Bahkan cenderung memberikan selipan pendidikan, khususnya bagi anak-anak.
“Untuk anak-anak kami punya aturan sendiri. Pertama mereka harus baca buku dan belajar taking care buku-buku tersebut. Jika mereka ingin menjadi member, harus bawa dua atau tiga buku untuk disimpan di sini, dan boleh pinjam buku di sini untuk bawa pulang,” ujar Made.
Karena, menurutnya buku-buku anak-anak ini yang rentan mengalami kerusakan.
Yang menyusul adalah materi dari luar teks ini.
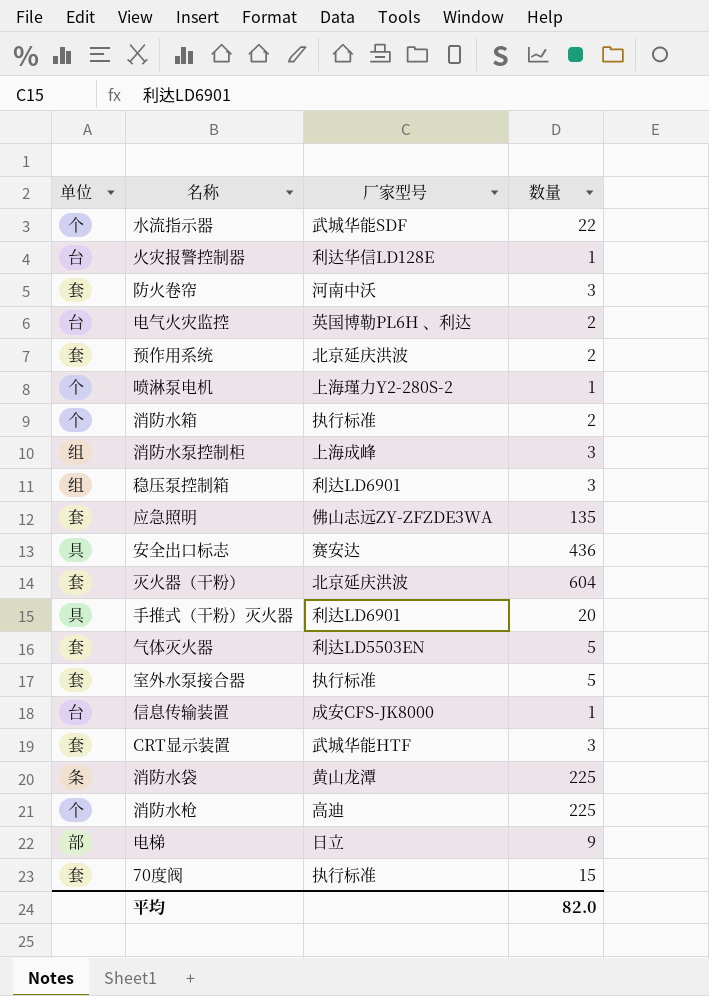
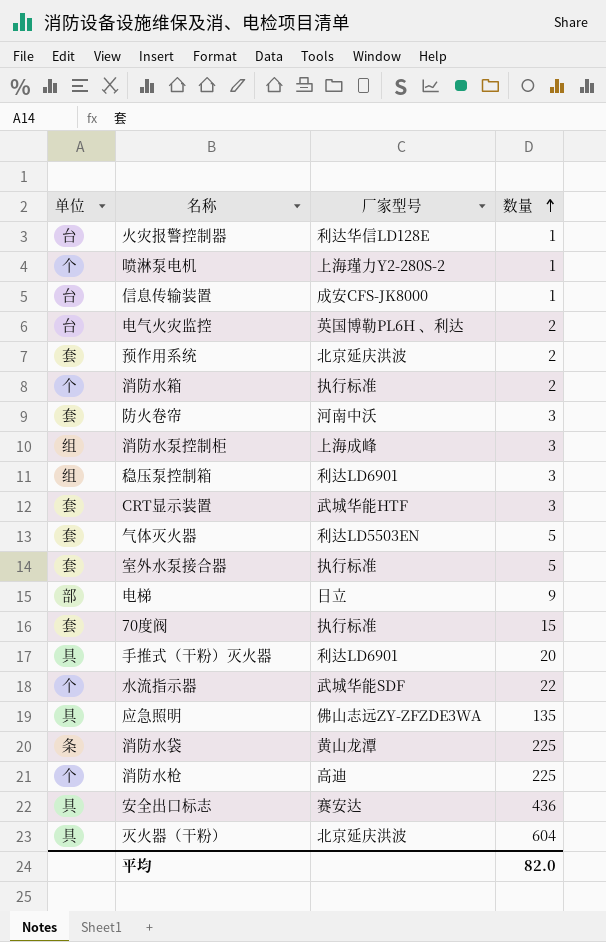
row order: none -> 数量 ascending
应急照明 | 单位: 套 -> 具
灭火器（干粉） | 单位: 套 -> 具

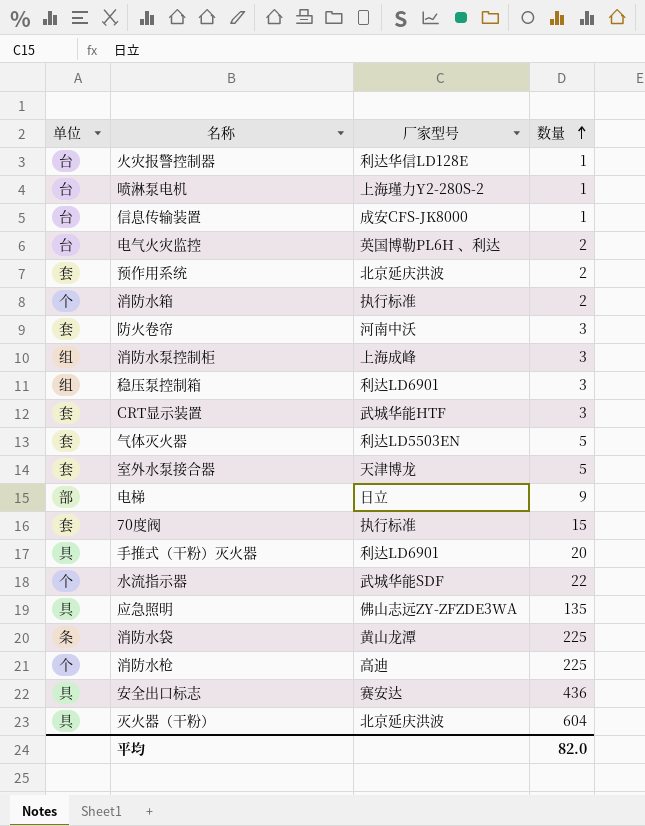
喷淋泵电机 | 单位: 个 -> 台
室外水泵接合器 | 厂家型号: 执行标准 -> 天津博龙

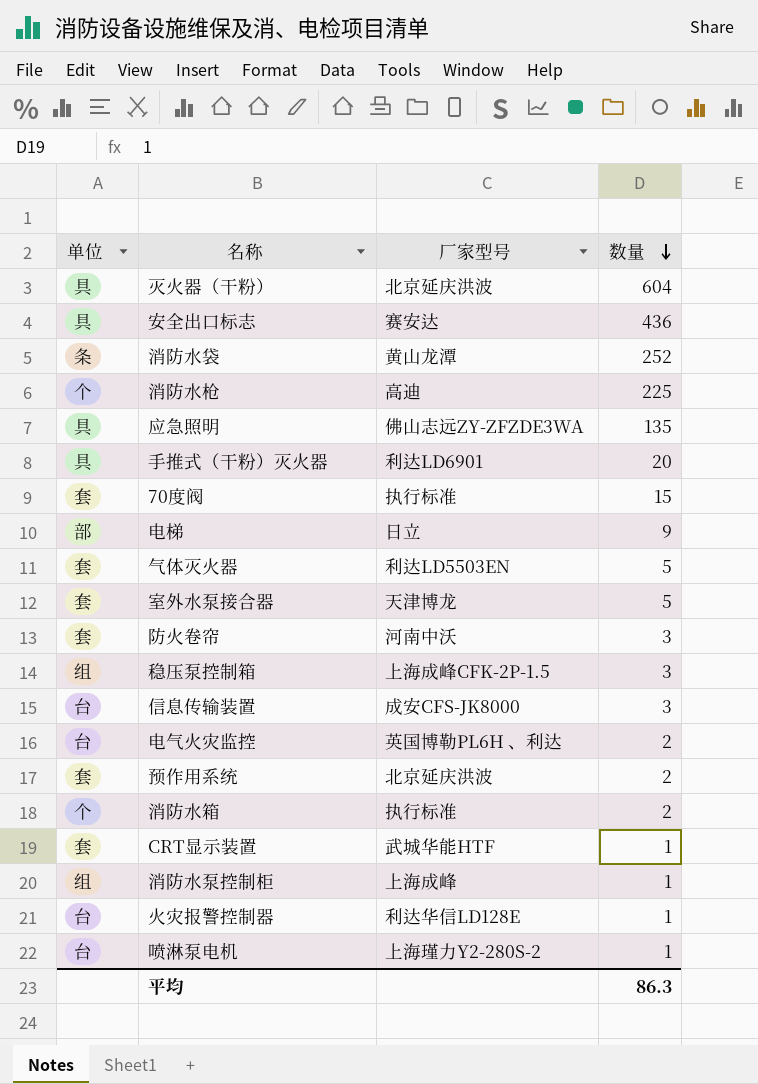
row order: 数量 ascending -> 数量 descending
row 水流指示器: 个 | 武城华能SDF | 22 -> none
消防水袋 | 数量: 225 -> 252
稳压泵控制箱 | 厂家型号: 利达LD6901 -> 上海成峰CFK-2P-1.5
信息传输装置 | 数量: 1 -> 3
CRT显示装置 | 数量: 3 -> 1
消防水泵控制柜 | 数量: 3 -> 1
平均 | 数量: 82.0 -> 86.3

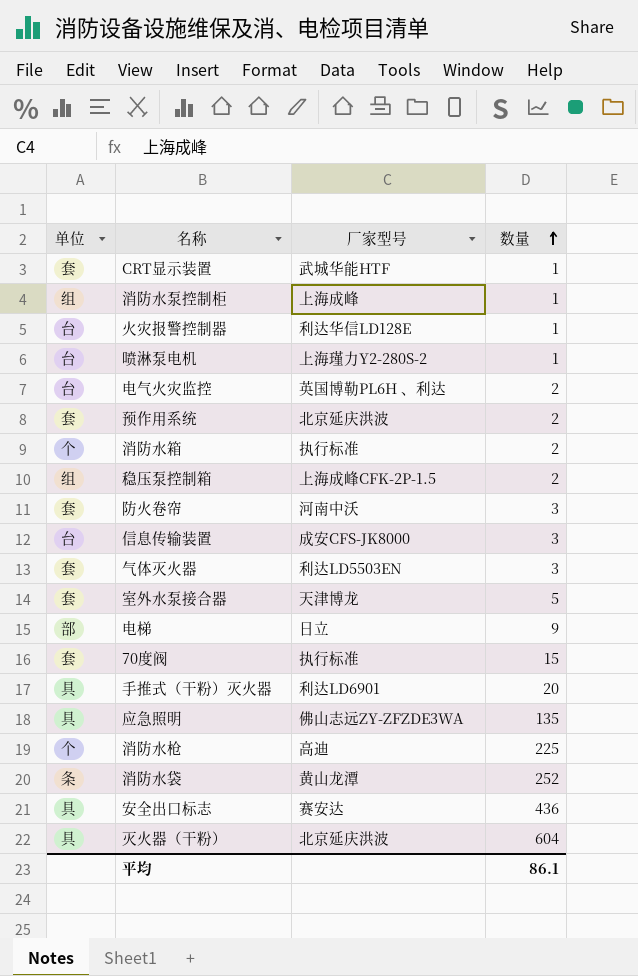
row order: 数量 descending -> 数量 ascending
稳压泵控制箱 | 数量: 3 -> 2
气体灭火器 | 数量: 5 -> 3
平均 | 数量: 86.3 -> 86.1

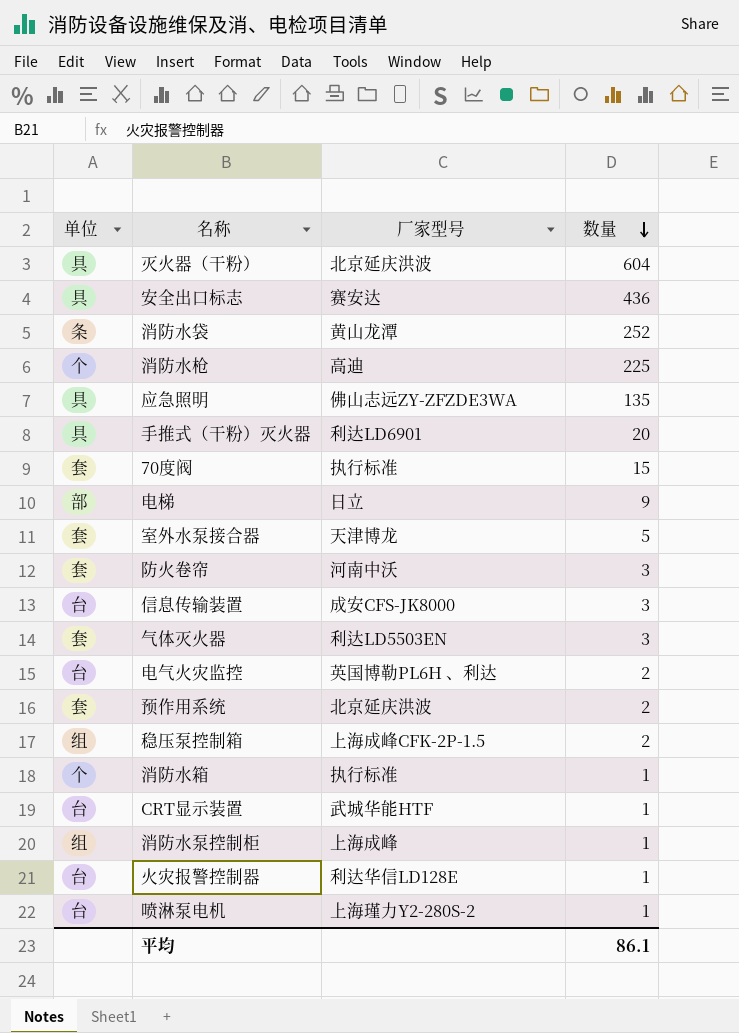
row order: 数量 ascending -> 数量 descending
消防水箱 | 数量: 2 -> 1
CRT显示装置 | 单位: 套 -> 台

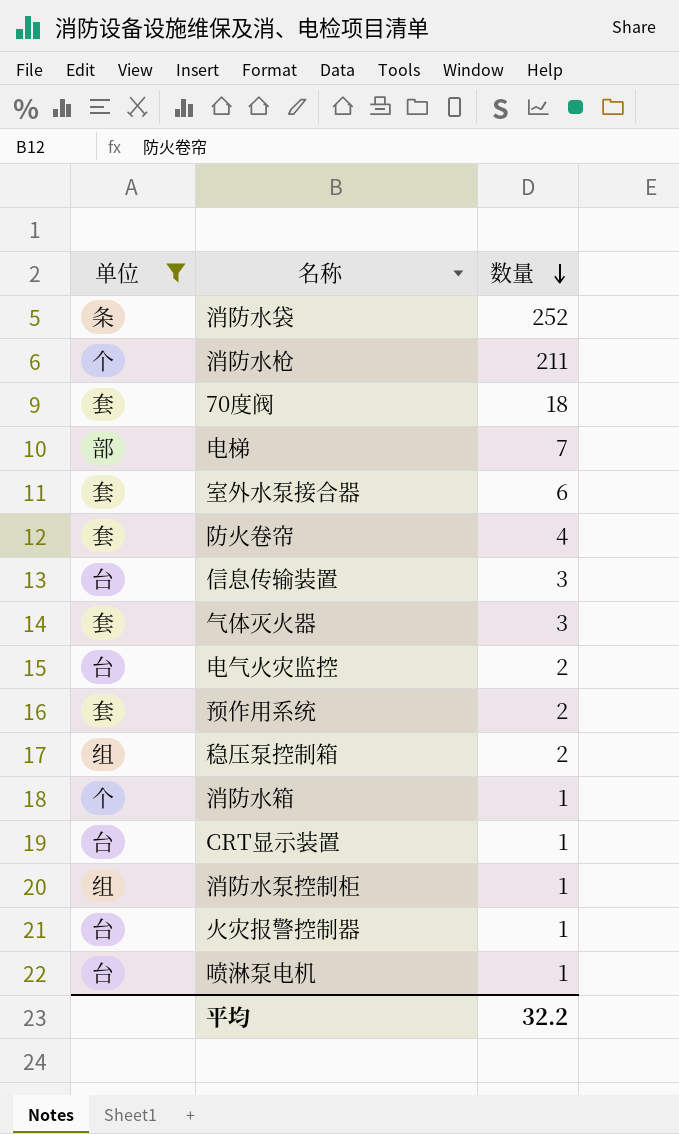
filter: none -> 单位 != 具
column 厂家型号 | position: 3 -> none
消防水枪 | 数量: 225 -> 211
70度阀 | 数量: 15 -> 18
电梯 | 数量: 9 -> 7
室外水泵接合器 | 数量: 5 -> 6
防火卷帘 | 数量: 3 -> 4
平均 | 数量: 86.1 -> 32.2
Selain untuk menanamkan budaya membaca, hal tersebut diterapkan Made juga dengan tujuan agar anak-anak ini belajar menghargai dan merawat buku sedari dini.
Sementara itu, untuk kalangan dewasa dan umum, sistem peminjaman buku ada yang harian dengan tarif Rp 2.000 per hari dengan waktu peminjaman minimal tiga hari.
Ada juga untuk sistem member, yaitu dengan biaya sebesar Rp 50.000 per bulan dan Rp 250.000 per tahun.